## What to produce
For the records that follow, please set down exactly the lines between the one holding "- SPAZIO / W / ↑ | Salta" and the one holding "della fisica e", inclusive, and only those.

## Supplied entries
....
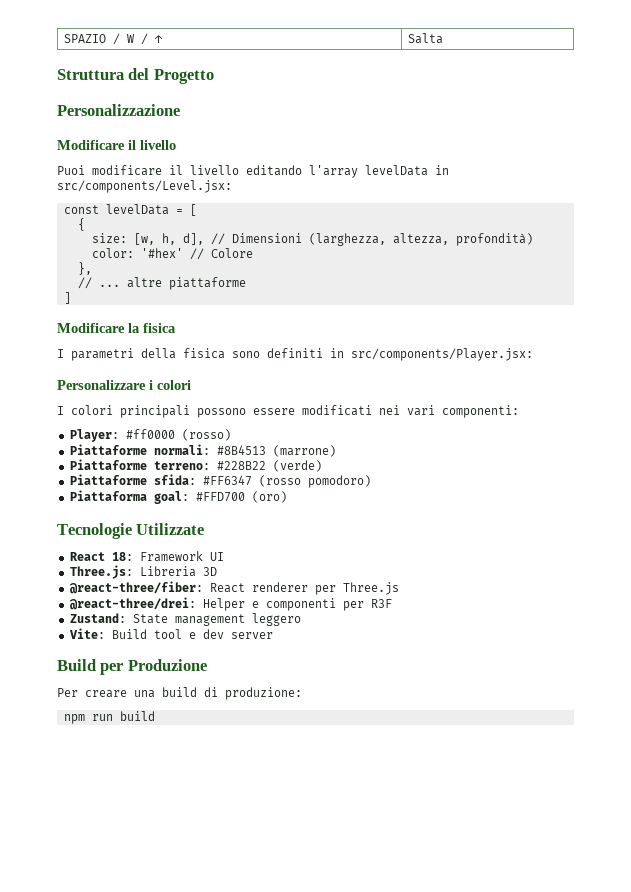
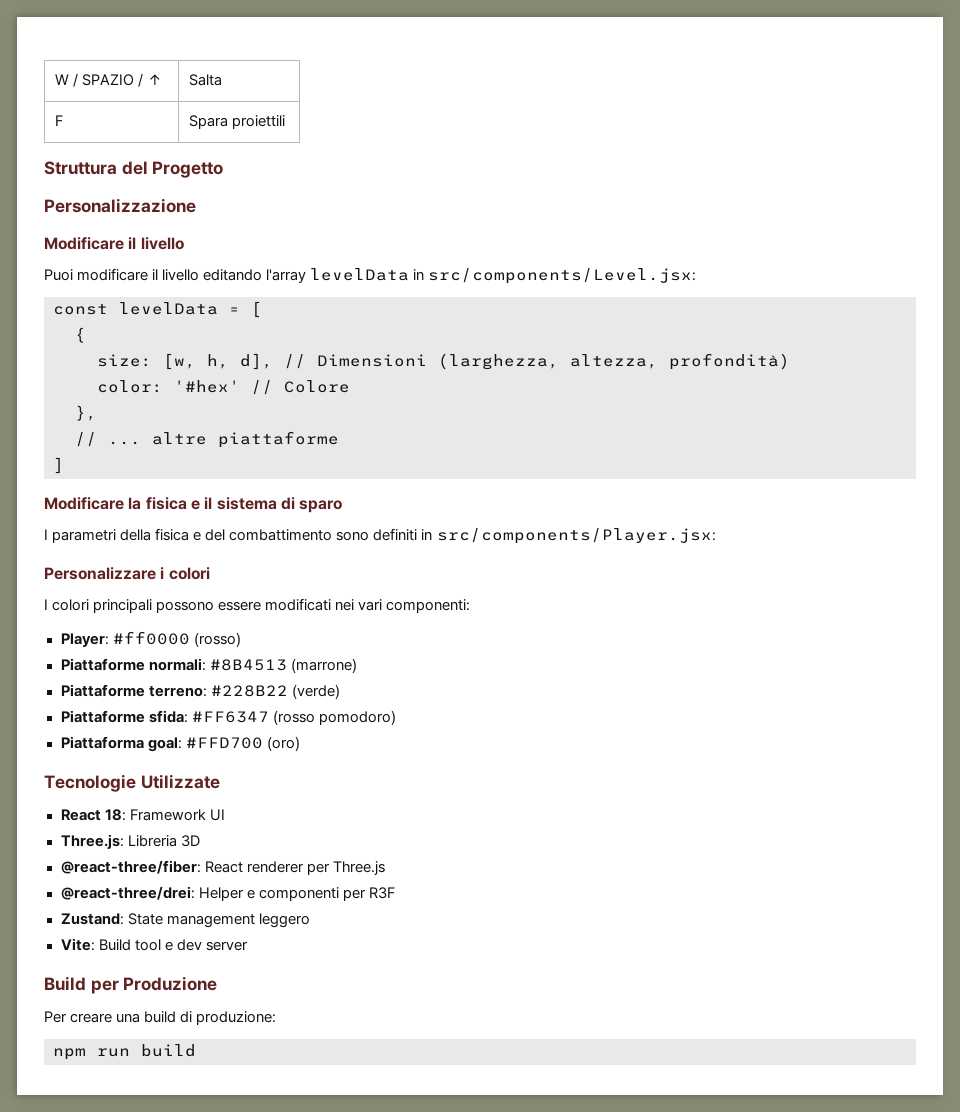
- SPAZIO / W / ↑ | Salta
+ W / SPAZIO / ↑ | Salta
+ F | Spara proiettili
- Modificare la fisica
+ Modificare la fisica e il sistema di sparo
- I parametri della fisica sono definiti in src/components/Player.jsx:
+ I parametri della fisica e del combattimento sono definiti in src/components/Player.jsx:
....
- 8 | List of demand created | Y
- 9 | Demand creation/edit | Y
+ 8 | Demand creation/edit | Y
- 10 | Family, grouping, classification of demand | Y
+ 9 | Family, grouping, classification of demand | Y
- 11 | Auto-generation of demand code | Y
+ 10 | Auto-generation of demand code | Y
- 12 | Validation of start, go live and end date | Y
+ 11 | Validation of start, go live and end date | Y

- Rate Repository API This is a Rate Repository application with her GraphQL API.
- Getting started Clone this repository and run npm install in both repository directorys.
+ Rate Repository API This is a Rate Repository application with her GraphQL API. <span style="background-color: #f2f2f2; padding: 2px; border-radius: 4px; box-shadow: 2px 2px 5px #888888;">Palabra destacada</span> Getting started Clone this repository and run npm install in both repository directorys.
....
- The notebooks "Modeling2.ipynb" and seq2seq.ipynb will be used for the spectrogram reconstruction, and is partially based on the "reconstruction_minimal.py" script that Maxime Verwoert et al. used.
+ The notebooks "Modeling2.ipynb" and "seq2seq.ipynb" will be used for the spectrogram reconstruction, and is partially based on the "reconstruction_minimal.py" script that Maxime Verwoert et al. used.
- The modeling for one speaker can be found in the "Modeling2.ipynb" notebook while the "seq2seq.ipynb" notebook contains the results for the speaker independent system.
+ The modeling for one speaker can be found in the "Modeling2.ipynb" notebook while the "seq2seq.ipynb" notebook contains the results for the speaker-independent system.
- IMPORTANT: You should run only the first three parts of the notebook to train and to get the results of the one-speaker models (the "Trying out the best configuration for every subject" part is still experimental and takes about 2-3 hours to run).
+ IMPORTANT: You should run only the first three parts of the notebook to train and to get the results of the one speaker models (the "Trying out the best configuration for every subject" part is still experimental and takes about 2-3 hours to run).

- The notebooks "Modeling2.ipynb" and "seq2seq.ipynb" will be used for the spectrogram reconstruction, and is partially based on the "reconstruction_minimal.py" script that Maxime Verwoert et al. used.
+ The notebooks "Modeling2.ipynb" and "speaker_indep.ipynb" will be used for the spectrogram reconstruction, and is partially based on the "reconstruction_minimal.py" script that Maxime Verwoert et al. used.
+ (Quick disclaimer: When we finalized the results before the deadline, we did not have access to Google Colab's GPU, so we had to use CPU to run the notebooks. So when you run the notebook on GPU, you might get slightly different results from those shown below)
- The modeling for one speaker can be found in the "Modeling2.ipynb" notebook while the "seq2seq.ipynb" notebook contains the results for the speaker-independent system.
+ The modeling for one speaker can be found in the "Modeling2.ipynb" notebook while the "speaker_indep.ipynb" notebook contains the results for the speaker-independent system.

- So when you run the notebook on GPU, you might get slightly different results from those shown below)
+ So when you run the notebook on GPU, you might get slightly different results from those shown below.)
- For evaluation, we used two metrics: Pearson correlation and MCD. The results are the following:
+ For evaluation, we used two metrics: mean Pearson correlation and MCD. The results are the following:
....
## Output of the exercise
- SPAZIO / W / ↑ | Salta
+ W / SPAZIO / ↑ | Salta
+ F | Spara proiettili
- Modificare la fisica
+ Modificare la fisica e il sistema di sparo
- I parametri della fisica sono definiti in src/components/Player.jsx:
+ I parametri della fisica e del combattimento sono definiti in src/components/Player.jsx:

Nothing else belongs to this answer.